Le salaire net mensuel atteindrait donc environ 1 000 euros : une somme importante pour la Géorgie, où le salaire moyen mensuel est d’environ 1 180 laris (300 euros) et la pension de retraite de 275 laris (70 euros). “Nous sommes devenus un peuple exclusivement occupé à courir après un morceau de pain. On nous dit ‘on a besoin d’esclaves’ et nous nous rangeons dans la file d’attente”, fustige amèrement le journal de Tbilissi Sakartvelo da Msoplio.

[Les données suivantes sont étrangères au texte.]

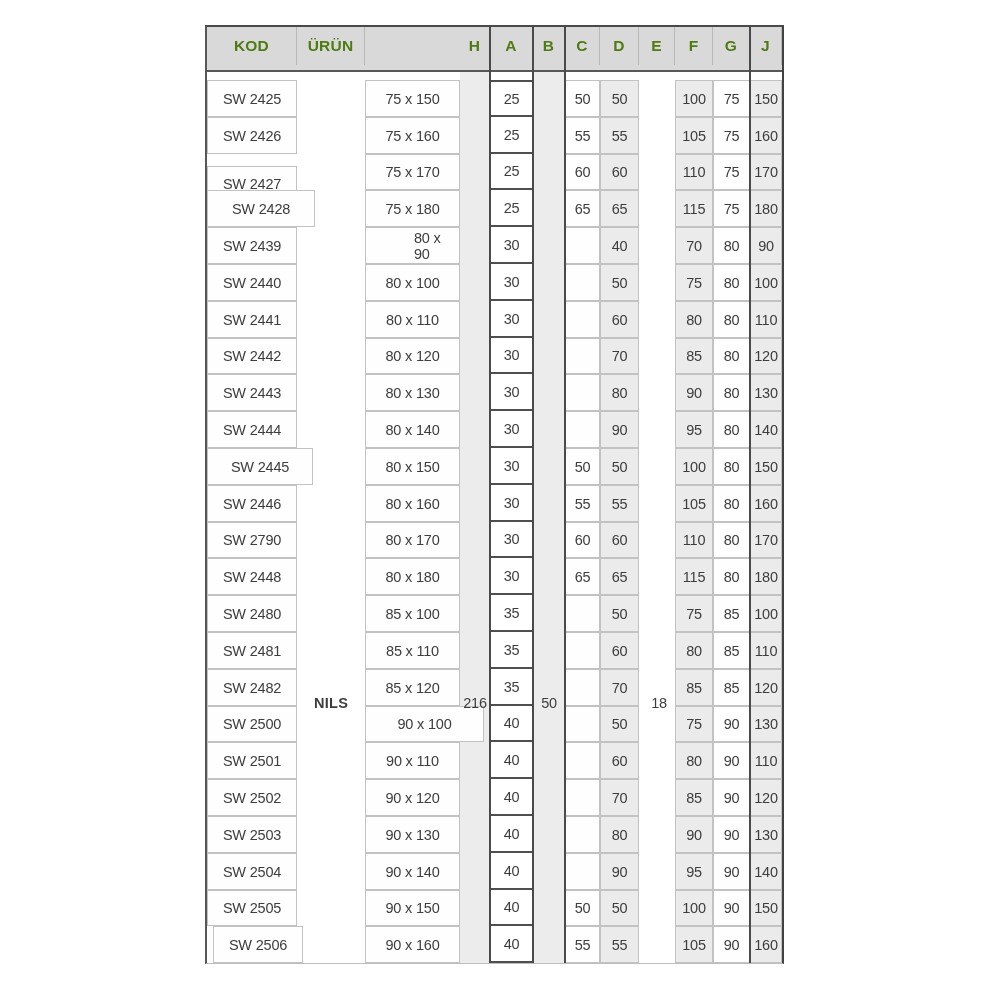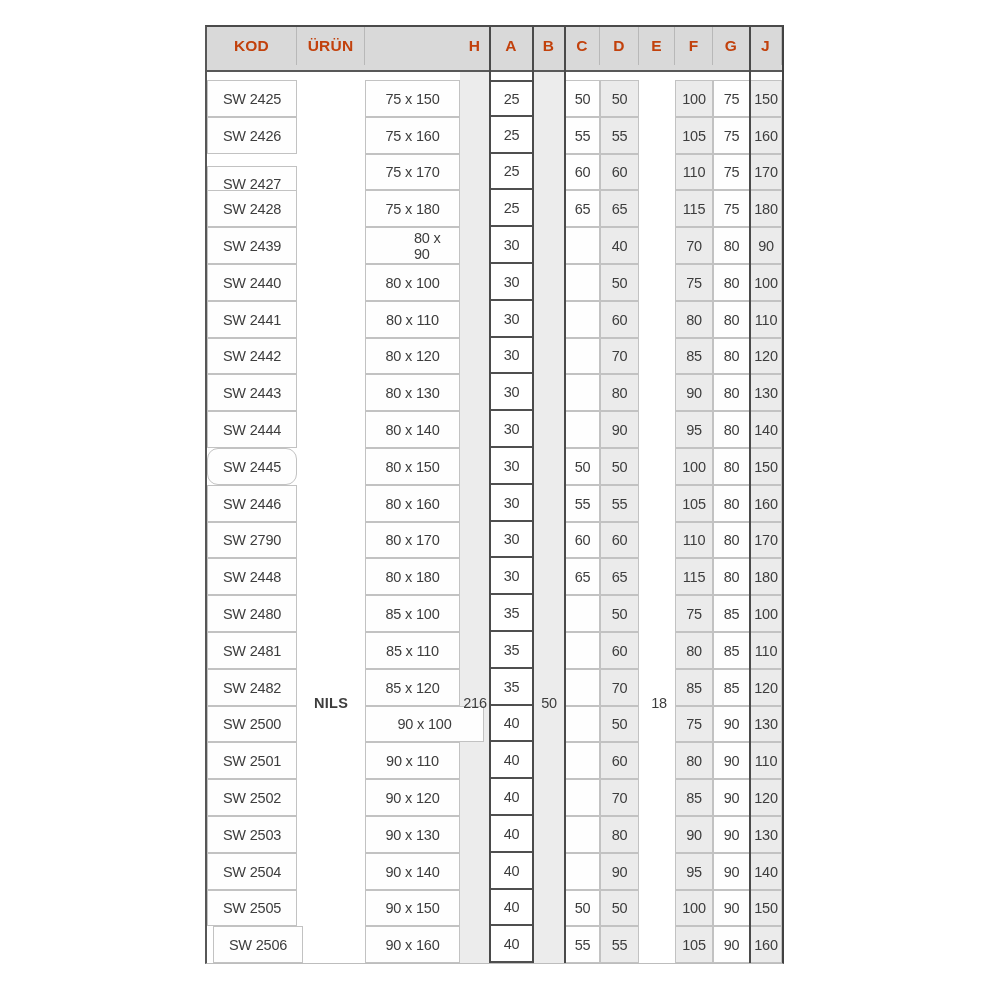--- a/index.html
+++ b/index.html
@@ -33,7 +33,7 @@
   .header-cell{
     position:absolute;top:0;height:38px;box-sizing:border-box;
     display:flex;align-items:center;justify-content:center;
-    font-weight:bold;font-size:15.5px;color:#c2410c;letter-spacing:.2px;
+    font-weight:bold;font-size:15.5px;color:#4d7c0f;letter-spacing:.2px;
     border-right:1px solid #b8b8b8;
   }
   .fill{position:absolute;top:45px;bottom:0;background:var(--merged-bg);}

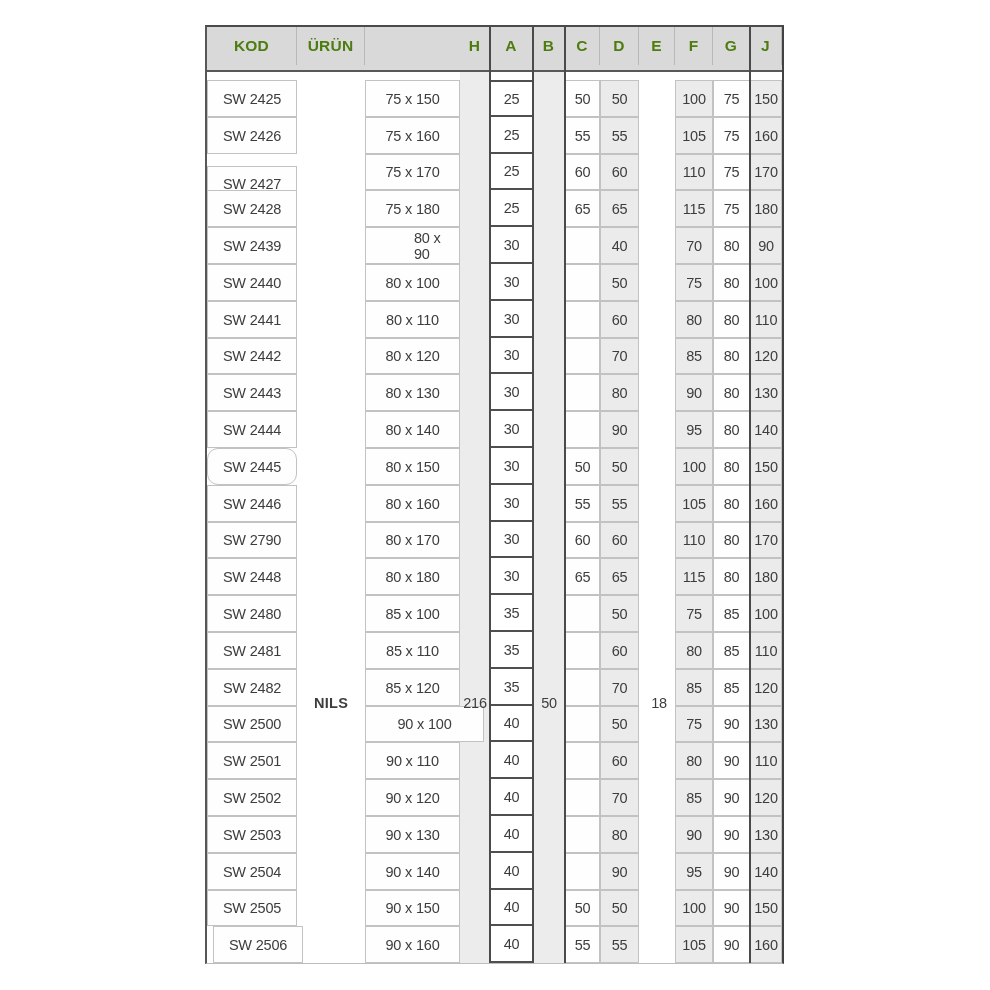--- a/index.html
+++ b/index.html
@@ -104,7 +104,7 @@
         <div class="cell shaded" style="left: 468px; top: 127px; width: 38px; height: 36px;">110</div>
         <div class="cell" style="left: 506px; top: 127px; width: 37px; height: 36px;">75</div>
         <div class="cell shaded" style="left: 543px; top: 127px; width: 32px; height: 36px;">170</div>
-        <div class="cell" style="left: 0px; top: 163px; width: 90px; height: 37px;">SW 2428</div>
+        <div class="cell" style="left: 0px; top: 163px; width: 108px; height: 37px;">SW 2428</div>
         <div class="cell" style="left: 158px; top: 163px; width: 95px; height: 37px;">75 x 180</div>
         <div class="cell cell-a" style="left: 283px; top: 163px; width: 43px; height: 37px;">25</div>
         <div class="cell" style="left: 358px; top: 163px; width: 35px; height: 37px;">65</div>

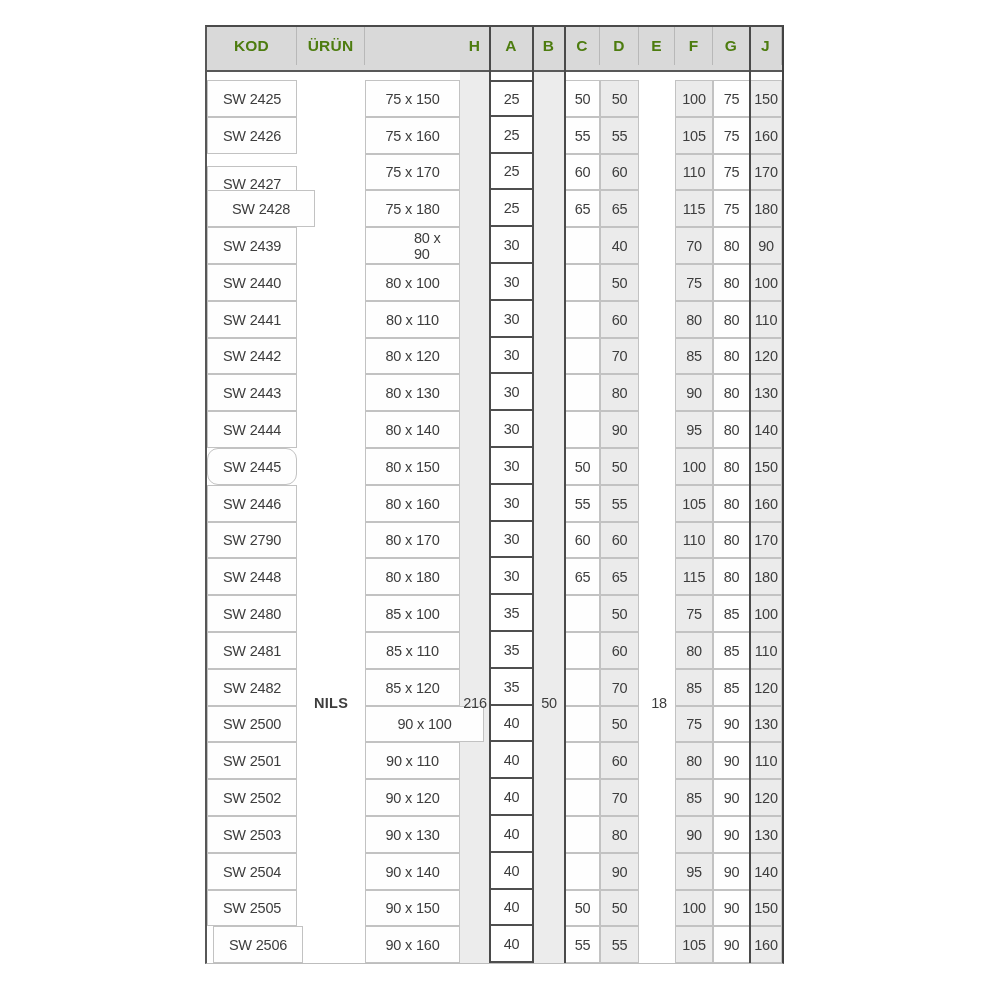--- a/index.html
+++ b/index.html
@@ -160,7 +160,7 @@
         <div class="cell shaded" style="left: 468px; top: 384px; width: 38px; height: 37px;">95</div>
         <div class="cell" style="left: 506px; top: 384px; width: 37px; height: 37px;">80</div>
         <div class="cell shaded" style="left: 543px; top: 384px; width: 32px; height: 37px;">140</div>
-        <div class="cell" style="left: 0px; top: 421px; width: 90px; height: 37px; border-radius: 11px;">SW 2445</div>
+        <div class="cell" style="left: 0px; top: 421px; width: 106px; height: 37px;">SW 2445</div>
         <div class="cell" style="left: 158px; top: 421px; width: 95px; height: 37px;">80 x 150</div>
         <div class="cell cell-a" style="left: 283px; top: 421px; width: 43px; height: 37px;">30</div>
         <div class="cell" style="left: 358px; top: 421px; width: 35px; height: 37px;">50</div>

Un taux de chômage supérieur à 20 %
Le gouvernement compte ainsi résorber partiellement le chômage, supérieur à 20 % (pour 3,7 millions d’habitants au total dont 1,2 million d’actifs), comme le rapporte Ekho Kavkaza. Il négocie par ailleurs également avec la Bulgarie, la France et Israël pour y placer des travailleurs. La ministre de la Santé et de la Protection sociale, Ekaterina Tikaradzé, citée par Ekho Kavkaza, n’y voit aucun mal : cela “permettra aux travailleurs d’apprendre les méthodes les plus modernes, d’améliorer leurs compétences”, puis de “les appliquer utilement en Géorgie”.
Même si le gouvernement a beaucoup œuvré pour aider la population en payant les factures d’électricité et de gaz, et en versant une allocation de 50 euros mensuels, cette nouvelle vague d’émigration économique est, au final, “le résultat logique de l’échec de la politique économique de l’État”, estime Ekho Kavkaza. “Même sans la pandémie, on aurait eu le même nombre de candidats au départ à l’étranger, car les gens sont au bord du désespoir”, affirme le professeur d’économie Akaki Tsomaya. “Le parti Rêve géorgien [au pouvoir depuis 2012] a signé ainsi son incapacité à régler le problème du chômage et cherche la solution à l’étranger”, dénonce-t-il.
Pas de perspectives
Depuis l’accession de la Géorgie à l’indépendance en 1991, sur les 5 millions habitants, “1,5 million a quitté le pays [dont 600 000 à 1 million pour la Russie]” et “s’il n’y avait pas de barrières strictes [à l’entrée des pays occidentaux], la Géorgie en aurait perdu encore autant”, affirme l’économiste. Par ailleurs, sur les 3,7 millions d’habitants que compte officiellement le pays, près de 1 million sont inactifs : 783 000 retraités et 175 000 personnes vivant d’allocations publiques.
Lucides et résignés, les Géorgiens “ne voient pas de perspectives dans leur pays, où l’unique ascenseur vers le bien-être [matériel] est de trouver un emploi dans les milieux du pouvoir”, conclut Akaki Tsomaya.